Far more disturbing to him, though, was how his tutor had related to the verse: “She looks up from the page,” said Cleary, “and says, ‘But we don’t follow this.’ Puts her head down and keeps reading.”
Her dismissiveness had the opposite effect: It made him curious. He started learning on his own — first by reading the Torah, then going deeper online, then through YUTorah podcasts; at 15, he was wrapping tefillin daily, observing Shabbat and keeping separate kosher dishes.
After high school, he ventured to Israel for a gap year at Yeshivat Har Etzion, a bastion of Religious-Zionist Torah study that is both waystation and lodestar for many of Modern Orthodoxy’s most revered leaders. The gap year turned into two, then three. Then he returned to Wellington to work toward a degree, but arranged to spend his college summers — November to February, the heart of the Israeli calendar — back at the yeshiva.
“At the end of the day, we have to do what’s right. I guess that’s part of the story of the yeshiva. We do what we think is right even if it leads to certain reactions.”Rabbi Dov Linzer
Cleary said he did not give up on the idea of marrying a woman until 2020, his ninth year at Har Etzion. By then, he was serving as a madrich, or adviser, for gap year students, and he sought his superiors’ permission to come out to his charges. Cleary said their answer was that he could either be out or keep his job — not both. He stayed closeted and started looking for a new home. (Rabbi Mosheh Lichtenstein, a rosh yeshiva at Har Etzion, declined to comment, saying it was his policy not to discuss students in the press. Two other administrators at the yeshiva declined comment or did not respond.)
“I still wanted to be a rabbi,” Cleary recalled. “But I was no longer looking to rabbis in the yeshiva as a source of religious inspiration. I could pick up the Shulchan Aruch and learn on my own. If I was going to be in yeshiva, it was to be inspired and grow and develop.”
He reached out to Rabbi Steven Greenberg, who in 1999 became the first Orthodox rabbi to publicly identify as gay. Greenberg suggested YCT, then reached out to Linzer on Cleary’s behalf. After a series of discussions with Linzer, Cleary enrolled in January 2022.
“We were all sort of entering with an awareness that it was not going to be simple and a commitment to make it work,” Linzer said.
A pivotal moment

Three-and-a-half years later, YCT hopes a bumper crop of eight incoming rabbinical students signals an end to a lean period for their semicha program. The school enrolled just one student in the 2024-25 school year and three the year prior.
The sparse numbers reflect declining rabbinical school enrollment across denominations, but also efforts by some Orthodox umbrella organizations to marginalize the yeshiva over its progressive approach. The Rabbinical Council of America, which represents Orthodox rabbis, has never accredited YCT, effectively blocking its graduates from clergy positions at many Orthodox shuls. The Orthodox Union, which had once hired YCT graduates to lead campus outreach programs, stopped more than a decade ago; several of its campus leaders today have no ordination at all.
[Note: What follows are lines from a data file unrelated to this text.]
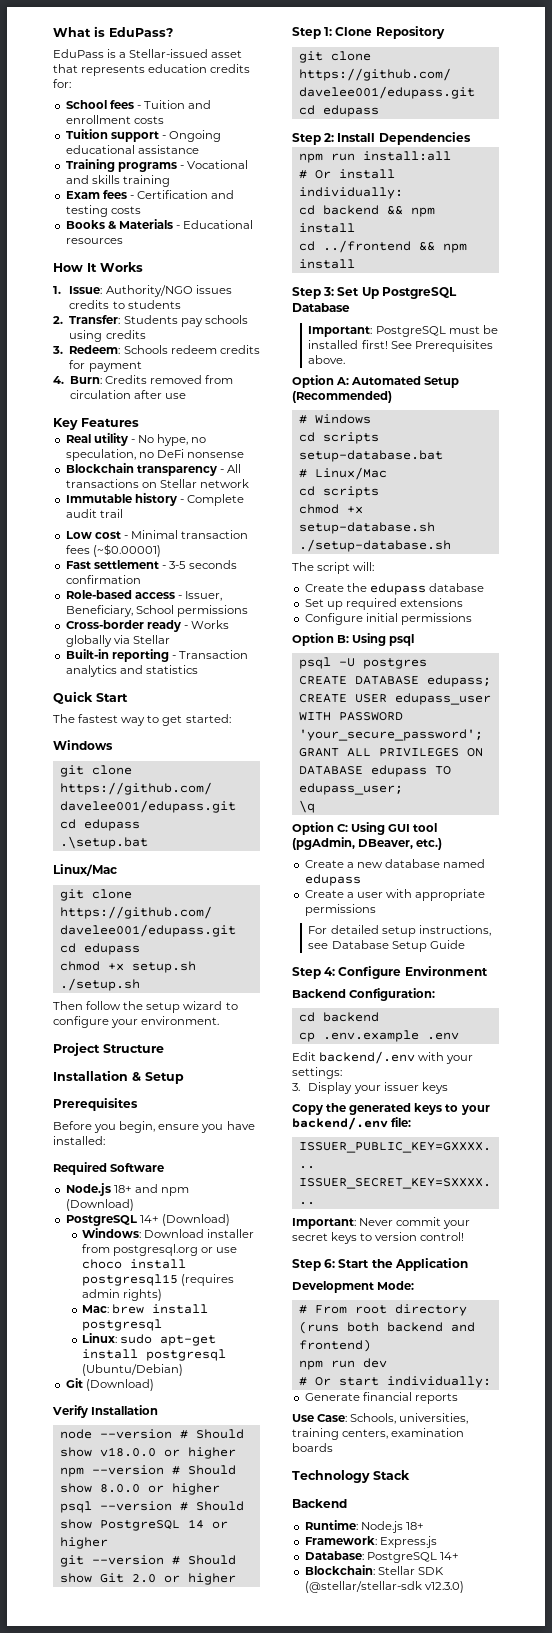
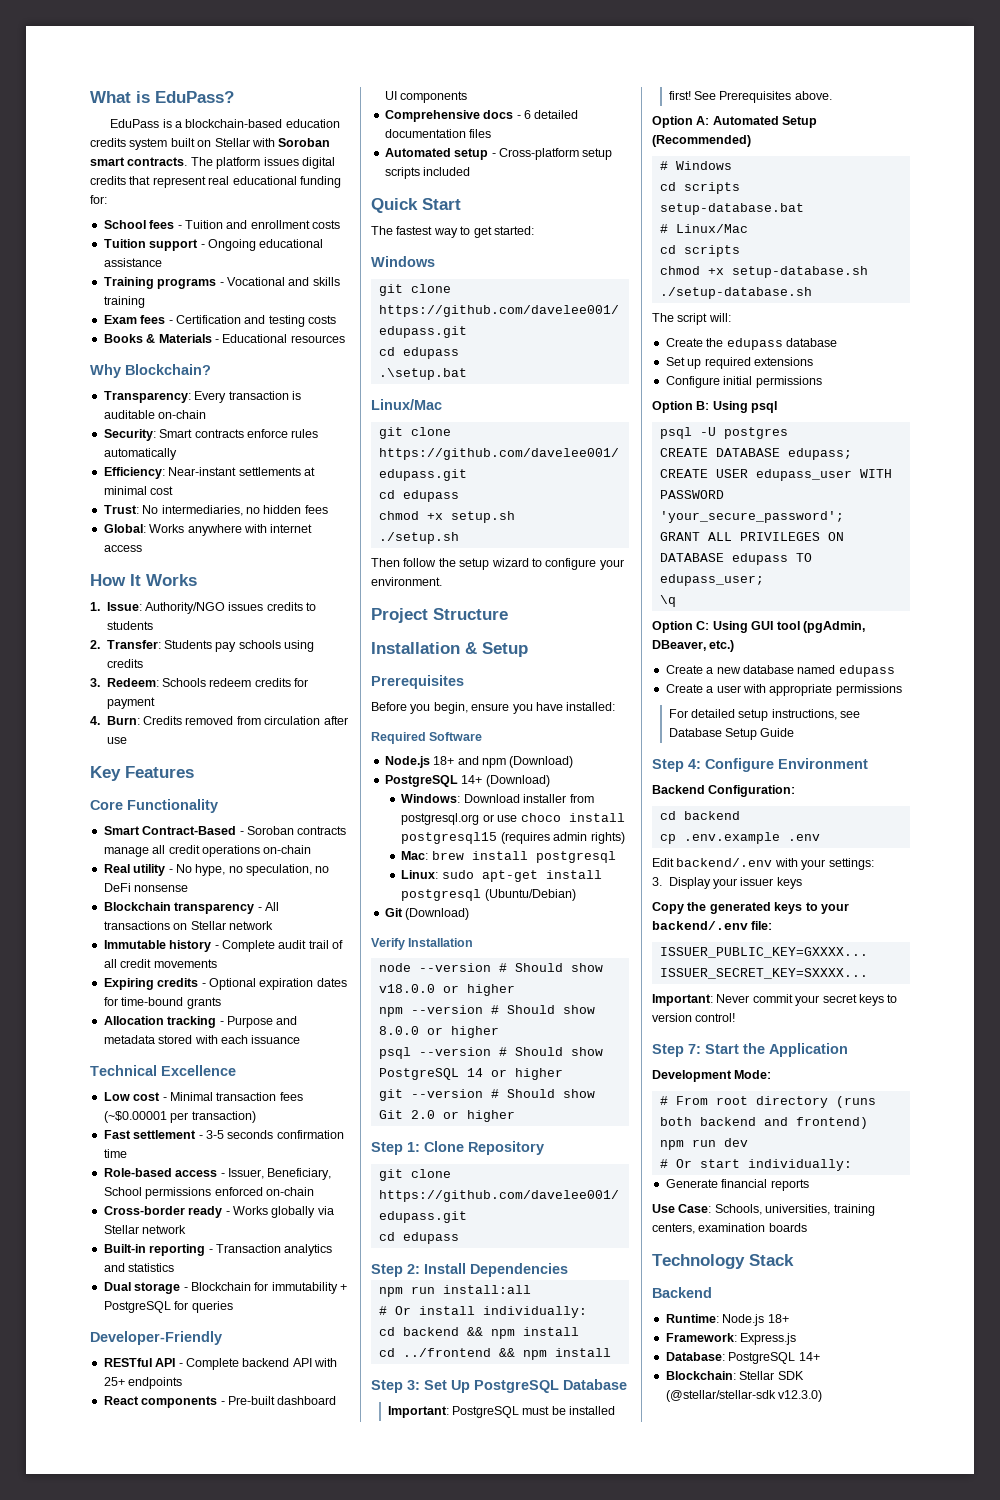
- EduPass is a Stellar-issued asset that represents education credits for:
+ EduPass is a blockchain-based education credits system built on Stellar with Soroban smart contracts. The platform issues digital credits that represent real educational funding for:
+ Why Blockchain?
+ Transparency: Every transaction is auditable on-chain
+ Security: Smart contracts enforce rules automatically
+ Efficiency: Near-instant settlements at minimal cost
+ Trust: No intermediaries, no hidden fees
+ Global: Works anywhere with internet access
+ Core Functionality
+ Smart Contract-Based - Soroban contracts manage all credit operations on-chain
- Immutable history - Complete audit trail
+ Immutable history - Complete audit trail of all credit movements
+ Expiring credits - Optional expiration dates for time-bound grants
+ Allocation tracking - Purpose and metadata stored with each issuance
+ Technical Excellence
- Low cost - Minimal transaction fees (~$0.00001)
+ Low cost - Minimal transaction fees (~$0.00001 per transaction)
- Fast settlement - 3-5 seconds confirmation
+ Fast settlement - 3-5 seconds confirmation time
- Role-based access - Issuer, Beneficiary, School permissions
+ Role-based access - Issuer, Beneficiary, School permissions enforced on-chain
- Cross-border ready - Works globally via Stellar
+ Cross-border ready - Works globally via Stellar network
+ Dual storage - Blockchain for immutability + PostgreSQL for queries
+ Developer-Friendly
+ RESTful API - Complete backend API with 25+ endpoints
+ React components - Pre-built dashboard UI components
+ Comprehensive docs - 6 detailed documentation files
+ Automated setup - Cross-platform setup scripts included
- Step 6: Start the Application
+ Step 7: Start the Application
As its rabbinical school enrollment declined, the yeshiva planted roots in Israel, where post-ordination programs have flourished, training dozens of rabbis on halachic adjudication and pastoral care. But the central work of the institution, Linzer said, remains training new Orthodox rabbis.
He knows perhaps better than anyone the backlash Cleary’s ordination could ignite, and he recognizes that his decision could redound not only to the institution, but also to its alumni as they progress in their careers. And while he hopes Orthodox Jews see that the yeshiva has stayed within the boundaries of halacha, Linzer acknowledged that some people and organizations “are going to hate us no matter what.”
“And at the end of the day, we have to do what’s right,” he said. “I guess that’s part of the story of the yeshiva. We do what we think is right even if it leads to certain reactions.”